In the beginning--which was February 2004--Facebook was nothing fancy. Mark Zuckerberg hacked together a website that let his Harvard classmates share basic facts about themselves with friends. They found his creation addictive. So did other Ivy League students. So do the more than 800 million active members who have since joined, making Facebook by far the planet's largest social network.
Of course, the Facebook of 2011 bears scant resemblance to the one Zuck whipped up less than eight years ago. It's not just that it incorporates everything from photos to games to video calls to local shopping. Thanks to features such as the Like button, more than 7 million other sites and applications are now part of its ecosystem, making it tough to tell where Facebook ends and the rest of the Web--and life in general--begins.
At the company's F8 conference in September, Zuckerberg revealed new features designed to further blur the distinction between living life and using Facebook. The service is ditching its venerable Profile, for instance, in favor of a prettier, more expansive version called the Timeline, which summarizes your entire history on Facebook back to the day you joined--or earlier, if you choose to upload your baby pictures.

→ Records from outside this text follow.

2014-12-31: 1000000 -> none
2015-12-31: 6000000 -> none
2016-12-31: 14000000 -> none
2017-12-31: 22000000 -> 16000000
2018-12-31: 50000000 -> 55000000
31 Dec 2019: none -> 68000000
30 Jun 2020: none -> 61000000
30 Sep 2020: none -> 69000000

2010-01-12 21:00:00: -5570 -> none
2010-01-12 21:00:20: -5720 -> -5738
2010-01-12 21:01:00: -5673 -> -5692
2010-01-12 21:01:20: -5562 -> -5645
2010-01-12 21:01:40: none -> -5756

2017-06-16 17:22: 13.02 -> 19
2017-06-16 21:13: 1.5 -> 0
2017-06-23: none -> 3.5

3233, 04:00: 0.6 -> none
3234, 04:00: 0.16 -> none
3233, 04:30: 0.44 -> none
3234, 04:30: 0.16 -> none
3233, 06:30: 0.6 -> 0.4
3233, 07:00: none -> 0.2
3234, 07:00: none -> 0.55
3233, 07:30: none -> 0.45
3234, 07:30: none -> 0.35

The Timeline will be filled, in part, by information deposited there by the Open Graph, a major revamping of the technology that lets sites and apps hook into Facebook. No longer will you need to approve every instance of sharing, like when a game wants to publish your high score. Instead, sites can get your permission once and then push all your actions onto Facebook as they happen. Among the first Open Graph apps are the music service Spotify and a news reader from the Washington Post. Other activities that can benefit from the technology, Zuckerberg said, include movie watching, book reading, bicycling and cooking. Oh, and sleeping.

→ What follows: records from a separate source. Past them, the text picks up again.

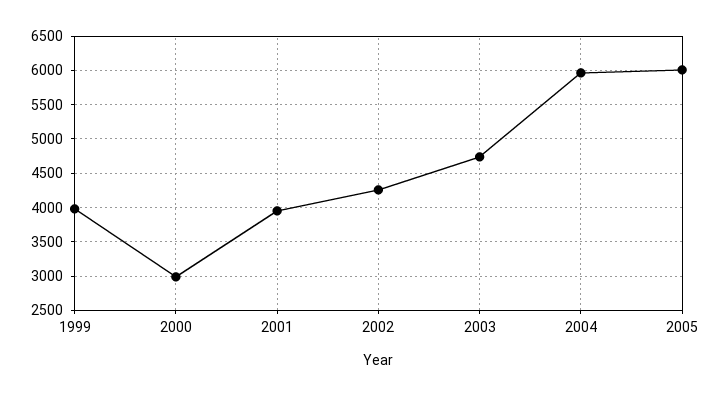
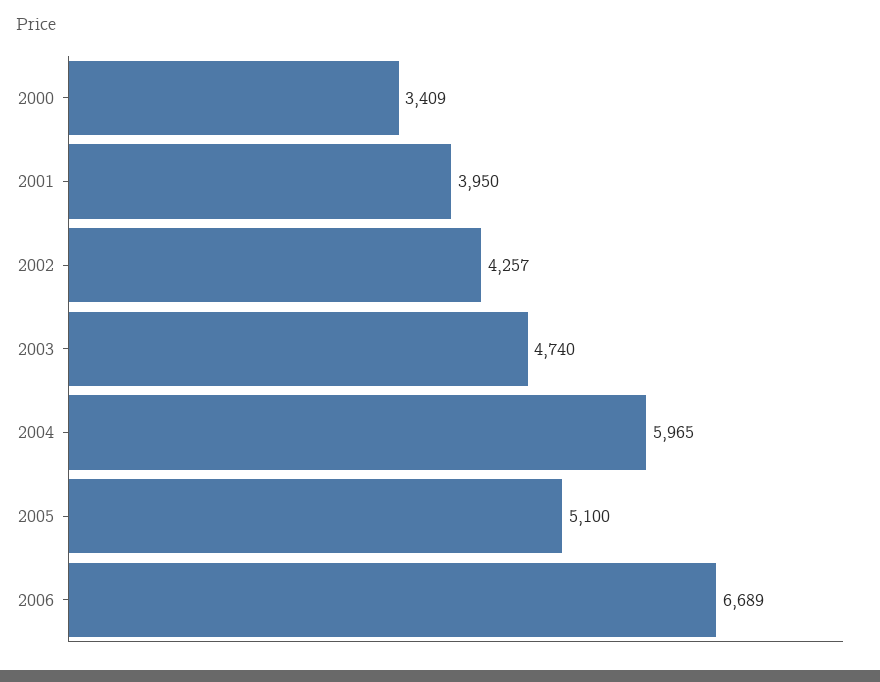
1999: 4000 -> none
2000: 3000 -> 3409
2005: 6000 -> 5100
2006: none -> 6689

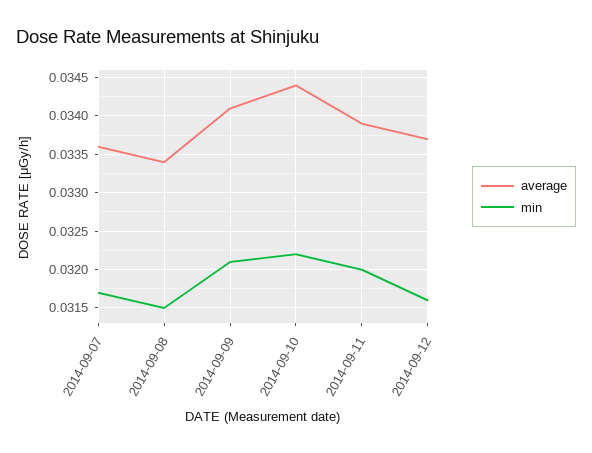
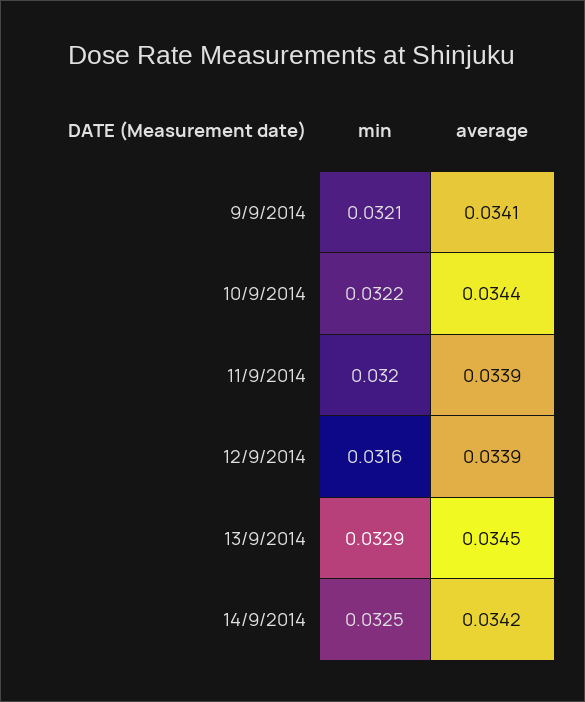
average, 2014-09-07: 0.0336 -> none
min, 2014-09-07: 0.0317 -> none
average, 2014-09-08: 0.0334 -> none
min, 2014-09-08: 0.0315 -> none
average, 2014-09-12: 0.0337 -> 0.0339
min, 13/9/2014: none -> 0.0329
average, 13/9/2014: none -> 0.0345
min, 14/9/2014: none -> 0.0325
average, 14/9/2014: none -> 0.0342

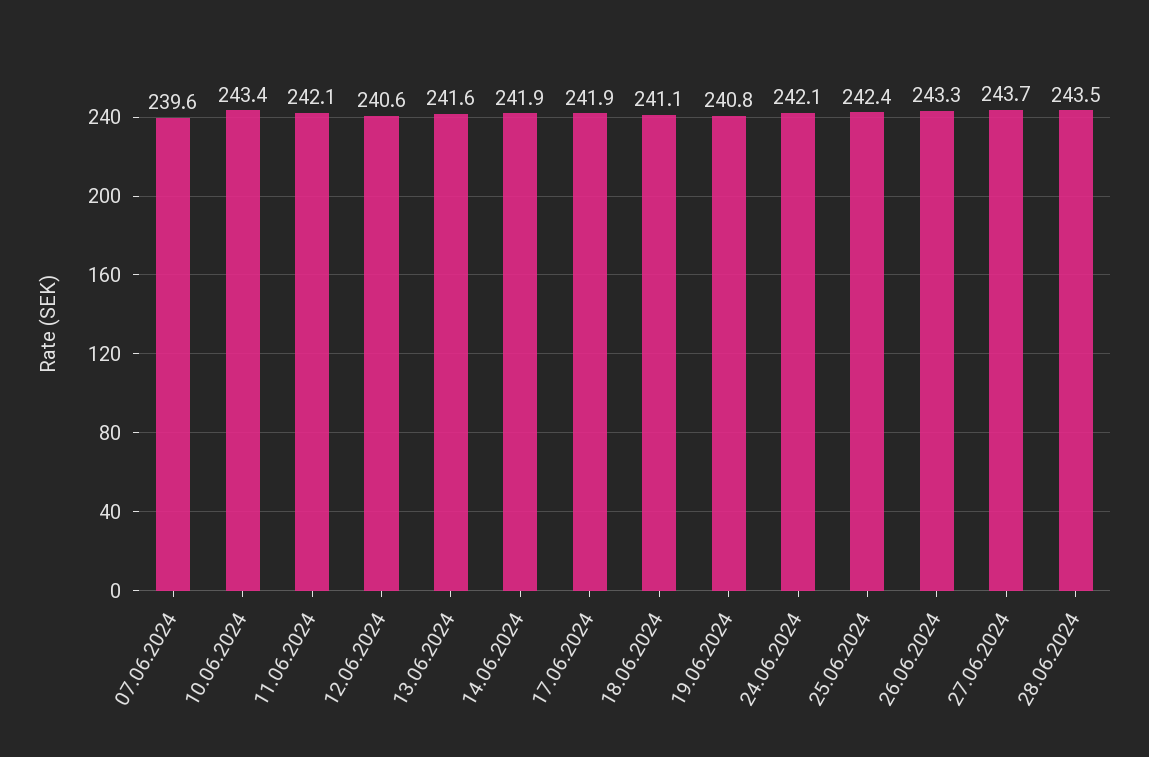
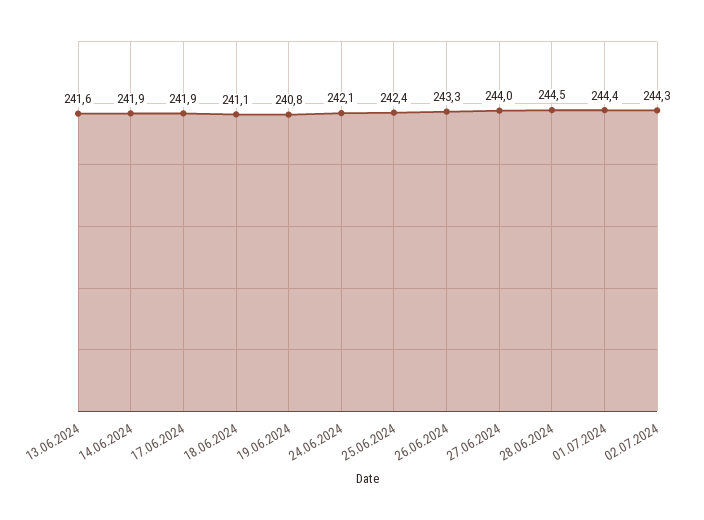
07.06.2024: 239.6 -> none
10.06.2024: 243.4 -> none
11.06.2024: 242.1 -> none
12.06.2024: 240.6 -> none
27.06.2024: 243.7 -> 244
28.06.2024: 243.5 -> 244.5
01.07.2024: none -> 244.4
02.07.2024: none -> 244.3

This emphasis on sheer volume of data is no shocker. Zuck once noted that the amount of sharing by a Facebook user roughly doubles each year. This became known as Zuckerberg's Law, and it's as much a mission statement as an observation. The company wants members to feed more and more information about themselves into the machine; it leads to people's staying on the site longer and, although this isn't a point Facebook stresses, permits it to target advertising more precisely.

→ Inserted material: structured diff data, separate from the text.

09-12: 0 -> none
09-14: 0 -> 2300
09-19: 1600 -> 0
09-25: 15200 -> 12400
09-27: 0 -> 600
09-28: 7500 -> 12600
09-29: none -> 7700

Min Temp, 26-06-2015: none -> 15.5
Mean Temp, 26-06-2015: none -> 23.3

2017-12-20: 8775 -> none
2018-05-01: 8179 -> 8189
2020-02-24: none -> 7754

But by putting sharing on autopilot, Facebook runs the risk of becoming less useful and engaging. Clicking a Like button isn't exactly a sophisticated act of critical judgment, but at least it says something about your tastes. Some people fret that the Open Graph will result in unintentional sharing of information that members don't want public. But it seems at least as likely that the data dumps may simply prove boring. Already, users are grumbling about the Ticker, a new feature that indiscriminately displays updates like every song your friends have listened to on Spotify. So much trivia whizzes by that it's simultaneously distracting and tedious.